Listed records »
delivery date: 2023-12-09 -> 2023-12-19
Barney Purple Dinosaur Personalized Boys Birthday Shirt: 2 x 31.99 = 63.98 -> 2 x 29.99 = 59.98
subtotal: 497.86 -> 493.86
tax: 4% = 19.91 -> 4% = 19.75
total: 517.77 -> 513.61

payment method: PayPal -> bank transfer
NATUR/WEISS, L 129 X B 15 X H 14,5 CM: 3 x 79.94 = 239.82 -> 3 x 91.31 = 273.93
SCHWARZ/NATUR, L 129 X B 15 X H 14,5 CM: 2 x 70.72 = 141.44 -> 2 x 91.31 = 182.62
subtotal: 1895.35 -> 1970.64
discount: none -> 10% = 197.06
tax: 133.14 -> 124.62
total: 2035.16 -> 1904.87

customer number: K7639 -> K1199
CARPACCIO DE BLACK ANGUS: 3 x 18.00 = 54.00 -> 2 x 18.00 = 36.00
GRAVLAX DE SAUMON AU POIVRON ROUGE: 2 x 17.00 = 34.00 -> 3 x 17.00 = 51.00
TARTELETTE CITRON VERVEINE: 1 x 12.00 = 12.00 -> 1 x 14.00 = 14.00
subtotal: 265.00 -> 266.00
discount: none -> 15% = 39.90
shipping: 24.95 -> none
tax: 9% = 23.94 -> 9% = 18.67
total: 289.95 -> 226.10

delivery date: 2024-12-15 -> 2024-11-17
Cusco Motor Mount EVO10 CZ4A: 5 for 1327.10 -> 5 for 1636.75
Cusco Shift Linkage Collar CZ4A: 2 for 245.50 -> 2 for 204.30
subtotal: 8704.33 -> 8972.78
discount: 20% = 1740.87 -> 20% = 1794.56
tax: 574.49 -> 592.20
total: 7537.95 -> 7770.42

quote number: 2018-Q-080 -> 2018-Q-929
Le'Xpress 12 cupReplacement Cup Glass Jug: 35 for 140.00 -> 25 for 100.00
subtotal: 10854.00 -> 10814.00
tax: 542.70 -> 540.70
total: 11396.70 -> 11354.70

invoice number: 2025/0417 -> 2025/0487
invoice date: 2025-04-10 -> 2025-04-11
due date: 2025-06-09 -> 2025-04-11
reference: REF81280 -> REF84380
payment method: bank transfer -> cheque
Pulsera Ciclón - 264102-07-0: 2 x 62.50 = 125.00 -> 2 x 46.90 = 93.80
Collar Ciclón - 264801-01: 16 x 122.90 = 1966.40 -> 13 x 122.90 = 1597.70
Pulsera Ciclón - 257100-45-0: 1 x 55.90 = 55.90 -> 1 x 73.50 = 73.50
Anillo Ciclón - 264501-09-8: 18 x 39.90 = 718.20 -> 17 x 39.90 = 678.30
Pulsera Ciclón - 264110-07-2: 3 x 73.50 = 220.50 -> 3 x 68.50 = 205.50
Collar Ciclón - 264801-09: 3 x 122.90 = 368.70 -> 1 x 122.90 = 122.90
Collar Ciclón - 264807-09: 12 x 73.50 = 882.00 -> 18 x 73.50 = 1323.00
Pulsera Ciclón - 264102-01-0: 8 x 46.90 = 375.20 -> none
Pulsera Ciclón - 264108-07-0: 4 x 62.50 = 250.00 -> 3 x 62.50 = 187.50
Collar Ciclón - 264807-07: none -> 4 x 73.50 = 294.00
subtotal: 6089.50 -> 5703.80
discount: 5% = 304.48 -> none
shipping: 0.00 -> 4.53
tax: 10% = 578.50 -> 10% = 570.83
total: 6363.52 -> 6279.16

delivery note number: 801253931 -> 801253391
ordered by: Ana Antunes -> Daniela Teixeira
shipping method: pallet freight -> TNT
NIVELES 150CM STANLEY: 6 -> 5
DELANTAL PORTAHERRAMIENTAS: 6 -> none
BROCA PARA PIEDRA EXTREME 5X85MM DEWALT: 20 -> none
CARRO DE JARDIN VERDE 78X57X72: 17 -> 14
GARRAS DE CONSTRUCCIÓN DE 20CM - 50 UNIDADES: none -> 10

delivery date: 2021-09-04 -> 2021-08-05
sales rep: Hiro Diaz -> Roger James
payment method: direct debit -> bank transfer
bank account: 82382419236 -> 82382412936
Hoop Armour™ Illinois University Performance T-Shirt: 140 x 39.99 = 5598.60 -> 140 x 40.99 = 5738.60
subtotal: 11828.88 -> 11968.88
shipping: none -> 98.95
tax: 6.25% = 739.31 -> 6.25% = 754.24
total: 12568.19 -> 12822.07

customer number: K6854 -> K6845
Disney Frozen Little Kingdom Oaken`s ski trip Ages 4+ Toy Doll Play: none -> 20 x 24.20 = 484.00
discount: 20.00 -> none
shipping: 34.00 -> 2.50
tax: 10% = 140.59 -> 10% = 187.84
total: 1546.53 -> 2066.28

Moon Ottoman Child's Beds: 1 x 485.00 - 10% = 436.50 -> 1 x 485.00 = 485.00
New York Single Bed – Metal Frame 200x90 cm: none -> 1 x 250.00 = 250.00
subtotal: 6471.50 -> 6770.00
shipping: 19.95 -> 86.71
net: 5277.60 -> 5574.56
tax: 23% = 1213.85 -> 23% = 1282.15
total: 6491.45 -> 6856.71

Work required »
Look above and return each line of the records exactly, from the very first through the line with "payment method: bank transfer -> cheque", both included.

Finished exercise »
delivery date: 2023-12-09 -> 2023-12-19
Barney Purple Dinosaur Personalized Boys Birthday Shirt: 2 x 31.99 = 63.98 -> 2 x 29.99 = 59.98
subtotal: 497.86 -> 493.86
tax: 4% = 19.91 -> 4% = 19.75
total: 517.77 -> 513.61

payment method: PayPal -> bank transfer
NATUR/WEISS, L 129 X B 15 X H 14,5 CM: 3 x 79.94 = 239.82 -> 3 x 91.31 = 273.93
SCHWARZ/NATUR, L 129 X B 15 X H 14,5 CM: 2 x 70.72 = 141.44 -> 2 x 91.31 = 182.62
subtotal: 1895.35 -> 1970.64
discount: none -> 10% = 197.06
tax: 133.14 -> 124.62
total: 2035.16 -> 1904.87

customer number: K7639 -> K1199
CARPACCIO DE BLACK ANGUS: 3 x 18.00 = 54.00 -> 2 x 18.00 = 36.00
GRAVLAX DE SAUMON AU POIVRON ROUGE: 2 x 17.00 = 34.00 -> 3 x 17.00 = 51.00
TARTELETTE CITRON VERVEINE: 1 x 12.00 = 12.00 -> 1 x 14.00 = 14.00
subtotal: 265.00 -> 266.00
discount: none -> 15% = 39.90
shipping: 24.95 -> none
tax: 9% = 23.94 -> 9% = 18.67
total: 289.95 -> 226.10

delivery date: 2024-12-15 -> 2024-11-17
Cusco Motor Mount EVO10 CZ4A: 5 for 1327.10 -> 5 for 1636.75
Cusco Shift Linkage Collar CZ4A: 2 for 245.50 -> 2 for 204.30
subtotal: 8704.33 -> 8972.78
discount: 20% = 1740.87 -> 20% = 1794.56
tax: 574.49 -> 592.20
total: 7537.95 -> 7770.42

quote number: 2018-Q-080 -> 2018-Q-929
Le'Xpress 12 cupReplacement Cup Glass Jug: 35 for 140.00 -> 25 for 100.00
subtotal: 10854.00 -> 10814.00
tax: 542.70 -> 540.70
total: 11396.70 -> 11354.70

invoice number: 2025/0417 -> 2025/0487
invoice date: 2025-04-10 -> 2025-04-11
due date: 2025-06-09 -> 2025-04-11
reference: REF81280 -> REF84380
payment method: bank transfer -> cheque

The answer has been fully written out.